Instructions for the task. Without including any picture, transcribe the entries below word for word.

[Code change snippets]
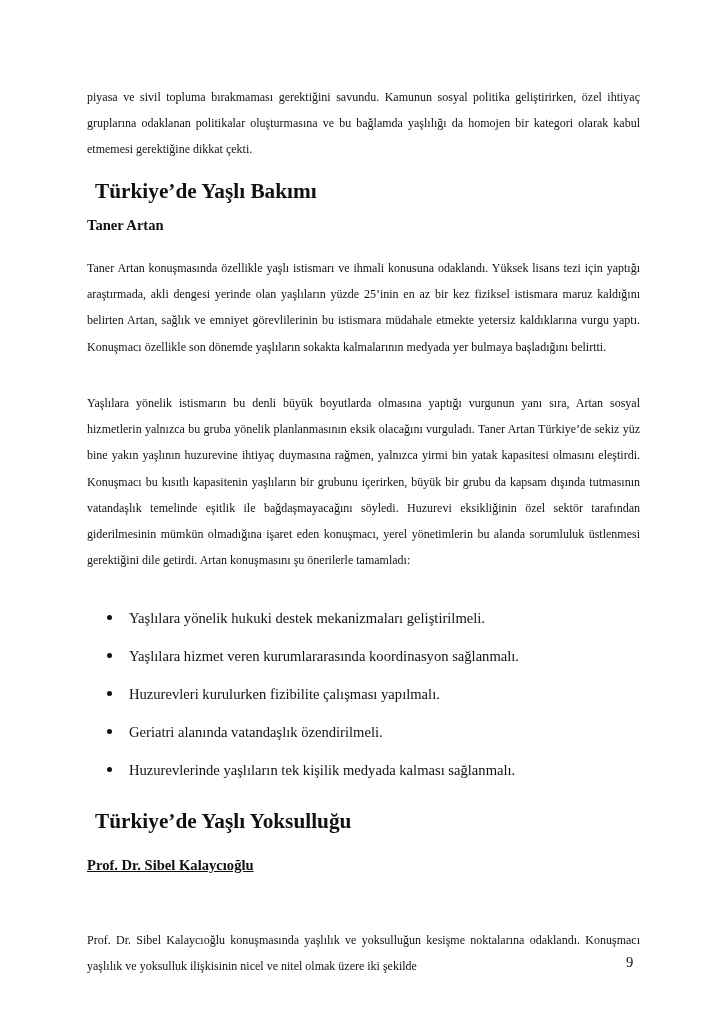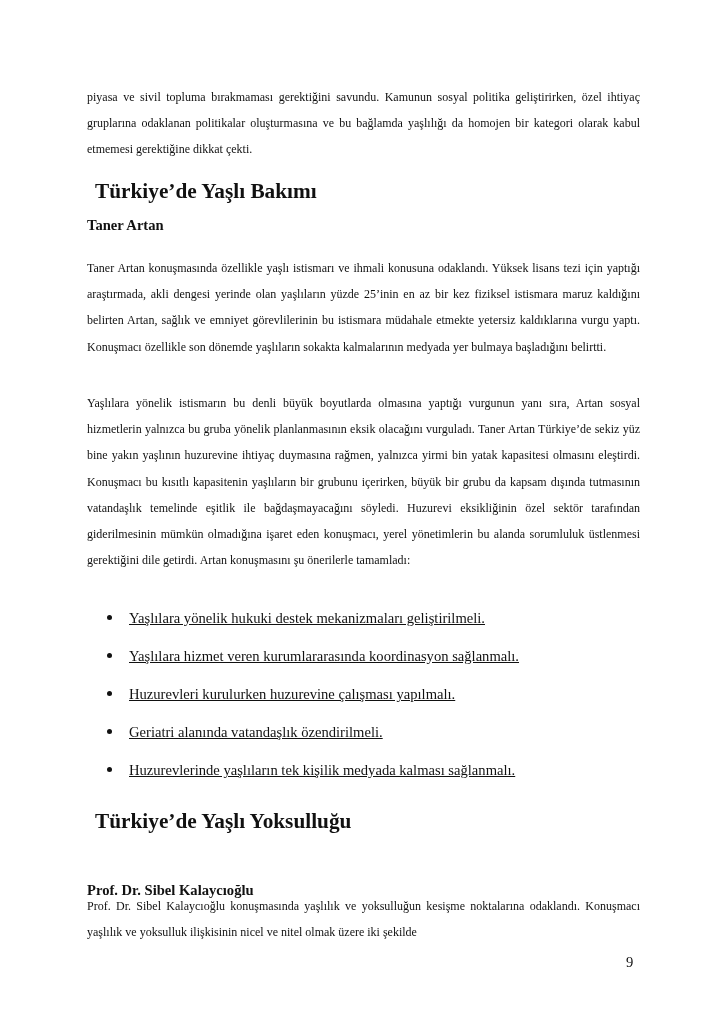--- a/index.html
+++ b/index.html
@@ -69,21 +69,20 @@
       top: 7px;
       width: 5px;
       height: 5px;
       border-radius: 50%;
       background: #111111;
     }
     .bullet-text {
       position: absolute;
       left: 42px;
       top: 0;
-      text-decoration: underline;
     }
     .page-number {
       position: absolute;
       left: 626px;
       top: 952px;
       font-size: 14.6px;
       line-height: 20px;
     }
   </style>
 </head>
@@ -105,33 +104,33 @@
     <li class="bullet-item" style="top:608px;">
       <span class="bullet-dot"></span>
       <span class="bullet-text">Yaşlılara yönelik hukuki destek mekanizmaları geliştirilmeli.</span>
     </li>
     <li class="bullet-item" style="top:646px;">
       <span class="bullet-dot"></span>
       <span class="bullet-text">Yaşlılara hizmet veren kurumlararasında koordinasyon sağlanmalı.</span>
     </li>
     <li class="bullet-item" style="top:684px;">
       <span class="bullet-dot"></span>
-      <span class="bullet-text">Huzurevleri kurulurken huzurevine çalışması yapılmalı.</span>
+      <span class="bullet-text">Huzurevleri kurulurken fizibilite çalışması yapılmalı.</span>
     </li>
     <li class="bullet-item" style="top:722px;">
       <span class="bullet-dot"></span>
       <span class="bullet-text">Geriatri alanında vatandaşlık özendirilmeli.</span>
     </li>
     <li class="bullet-item" style="top:760px;">
       <span class="bullet-dot"></span>
       <span class="bullet-text">Huzurevlerinde yaşlıların tek kişilik medyada kalması sağlanmalı.</span>
     </li>
   </ul>
 
   <h1 class="h1" style="top:800px;">Türkiye’de Yaşlı Yoksulluğu</h1>
 
-  <h2 class="h2" style="top:880px;">Prof. Dr. Sibel Kalaycıoğlu</h2>
+  <h2 class="h2" style="top:855px;text-decoration:underline;">Prof. Dr. Sibel Kalaycıoğlu</h2>
 
-  <p class="para" style="top:893px;">Prof. Dr. Sibel Kalaycıoğlu konuşmasında yaşlılık ve yoksulluğun kesişme noktalarına odaklandı. Konuşmacı yaşlılık ve yoksulluk ilişkisinin nicel ve nitel olmak üzere iki şekilde</p>
+  <p class="para" style="top:927px;">Prof. Dr. Sibel Kalaycıoğlu konuşmasında yaşlılık ve yoksulluğun kesişme noktalarına odaklandı. Konuşmacı yaşlılık ve yoksulluk ilişkisinin nicel ve nitel olmak üzere iki şekilde</p>
 
 </div>
 
 <div class="page-number">9</div>
 
 </body></html>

Written reply.
--- a/index.html
+++ b/index.html
@@ -69,21 +69,20 @@
       top: 7px;
       width: 5px;
       height: 5px;
       border-radius: 50%;
       background: #111111;
     }
     .bullet-text {
       position: absolute;
       left: 42px;
       top: 0;
-      text-decoration: underline;
     }
     .page-number {
       position: absolute;
       left: 626px;
       top: 952px;
       font-size: 14.6px;
       line-height: 20px;
     }
   </style>
 </head>
@@ -105,33 +104,33 @@
     <li class="bullet-item" style="top:608px;">
       <span class="bullet-dot"></span>
       <span class="bullet-text">Yaşlılara yönelik hukuki destek mekanizmaları geliştirilmeli.</span>
     </li>
     <li class="bullet-item" style="top:646px;">
       <span class="bullet-dot"></span>
       <span class="bullet-text">Yaşlılara hizmet veren kurumlararasında koordinasyon sağlanmalı.</span>
     </li>
     <li class="bullet-item" style="top:684px;">
       <span class="bullet-dot"></span>
-      <span class="bullet-text">Huzurevleri kurulurken huzurevine çalışması yapılmalı.</span>
+      <span class="bullet-text">Huzurevleri kurulurken fizibilite çalışması yapılmalı.</span>
     </li>
     <li class="bullet-item" style="top:722px;">
       <span class="bullet-dot"></span>
       <span class="bullet-text">Geriatri alanında vatandaşlık özendirilmeli.</span>
     </li>
     <li class="bullet-item" style="top:760px;">
       <span class="bullet-dot"></span>
       <span class="bullet-text">Huzurevlerinde yaşlıların tek kişilik medyada kalması sağlanmalı.</span>
     </li>
   </ul>
 
   <h1 class="h1" style="top:800px;">Türkiye’de Yaşlı Yoksulluğu</h1>
 
-  <h2 class="h2" style="top:880px;">Prof. Dr. Sibel Kalaycıoğlu</h2>
+  <h2 class="h2" style="top:855px;text-decoration:underline;">Prof. Dr. Sibel Kalaycıoğlu</h2>
 
-  <p class="para" style="top:893px;">Prof. Dr. Sibel Kalaycıoğlu konuşmasında yaşlılık ve yoksulluğun kesişme noktalarına odaklandı. Konuşmacı yaşlılık ve yoksulluk ilişkisinin nicel ve nitel olmak üzere iki şekilde</p>
+  <p class="para" style="top:927px;">Prof. Dr. Sibel Kalaycıoğlu konuşmasında yaşlılık ve yoksulluğun kesişme noktalarına odaklandı. Konuşmacı yaşlılık ve yoksulluk ilişkisinin nicel ve nitel olmak üzere iki şekilde</p>
 
 </div>
 
 <div class="page-number">9</div>
 
 </body></html>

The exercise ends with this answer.